There's no official announcement just yet, but if you've been waiting to fill in that fifth starting spot in the Red Sox' rotation, now might be the time to pencil in Steven Wright.
Yesterday's roster cuts effectively announced the end to the candidacy of both Brian Johnson and Henry Owens.Technically, that doesn't completely close the door on either one of them. If the Red Sox were planning on using either Johnson or Owens for the final starting spot, they could have sent them down with a plan to call them up right before they're needed, allowing the team to go with a long bullpen for a brief period.

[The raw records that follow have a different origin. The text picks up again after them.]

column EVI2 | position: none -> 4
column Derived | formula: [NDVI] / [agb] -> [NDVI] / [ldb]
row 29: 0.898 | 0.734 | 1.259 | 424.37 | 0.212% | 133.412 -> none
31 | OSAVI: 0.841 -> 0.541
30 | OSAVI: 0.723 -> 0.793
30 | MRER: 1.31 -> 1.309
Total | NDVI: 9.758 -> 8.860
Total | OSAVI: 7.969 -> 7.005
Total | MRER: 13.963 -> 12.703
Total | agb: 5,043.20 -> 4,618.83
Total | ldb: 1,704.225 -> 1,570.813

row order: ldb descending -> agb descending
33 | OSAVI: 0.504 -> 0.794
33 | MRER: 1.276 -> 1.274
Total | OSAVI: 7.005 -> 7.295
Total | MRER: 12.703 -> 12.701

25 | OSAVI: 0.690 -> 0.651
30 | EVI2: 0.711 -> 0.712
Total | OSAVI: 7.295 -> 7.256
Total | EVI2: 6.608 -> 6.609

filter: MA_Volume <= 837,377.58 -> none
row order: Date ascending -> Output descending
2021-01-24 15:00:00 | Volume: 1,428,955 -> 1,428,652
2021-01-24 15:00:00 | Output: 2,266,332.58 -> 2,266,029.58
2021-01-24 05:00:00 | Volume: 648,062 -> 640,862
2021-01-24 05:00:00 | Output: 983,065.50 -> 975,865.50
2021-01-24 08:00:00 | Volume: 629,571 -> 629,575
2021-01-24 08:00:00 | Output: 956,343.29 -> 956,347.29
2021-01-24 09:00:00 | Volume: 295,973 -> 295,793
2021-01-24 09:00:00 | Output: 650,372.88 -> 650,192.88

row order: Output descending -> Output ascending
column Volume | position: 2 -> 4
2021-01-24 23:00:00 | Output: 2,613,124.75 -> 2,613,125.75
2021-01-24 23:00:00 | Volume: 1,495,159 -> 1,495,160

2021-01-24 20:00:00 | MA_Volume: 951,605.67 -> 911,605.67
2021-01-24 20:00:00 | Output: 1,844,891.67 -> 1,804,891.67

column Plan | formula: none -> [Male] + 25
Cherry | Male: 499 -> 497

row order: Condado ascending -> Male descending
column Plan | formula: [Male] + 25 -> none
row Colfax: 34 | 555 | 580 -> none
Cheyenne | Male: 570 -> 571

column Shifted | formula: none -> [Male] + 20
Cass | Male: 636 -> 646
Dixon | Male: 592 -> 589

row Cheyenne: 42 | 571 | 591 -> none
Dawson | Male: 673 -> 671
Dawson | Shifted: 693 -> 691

However, that's a small return for ensuring that both men will burn an option year in 2016, and beyond that, there's the simple fact that neither one managed a convincing audition in spring for John Farrell. It's also worth noting that, if Steven Wright is the choice, the Red Sox can't use the long bullpen plan, as Wright is out of options, and will have to stay with the team even before his place in the rotation comes around. Were that not the case, a player breaking camp with the team might actually be a sign that they wouldn't be in the rotation.
But if we apply Occam's razor here, we end up with a fairly simple scenario: it's one of Steven Wright and Roenis Elias, and Steven Wright is the one who's being stretched out in spring.
While early on in the year even David Price might have his outings kept short, by this point the starters should be pitching relatively deep into games. And that's exactly what we saw from Wright earlier this week, as he threw five innings against the Marlins. Elias did throw four innings as recently as a week ago, but on Thursday he was scheduled to enter from the pen following Joe Kelly's start, and perhaps in some part due to Kelly's efficiency, threw just the one inning. If the Red Sox were really dedicated to getting him ready for a rotation spot in April, chances are they'd at least have pulled Kelly after the fifth or partway through the sixth to make sure Elias got a couple more innings in.
Instead, it seems like the Red Sox will be rolling the dice--or flipping the coin, as may be more appropriate--with Steven Wright's knuckleball. On any given day it can be great, and on any given day it can be terrible. Not what you want from a front-line starter, but plenty good enough for the back end of the rotation.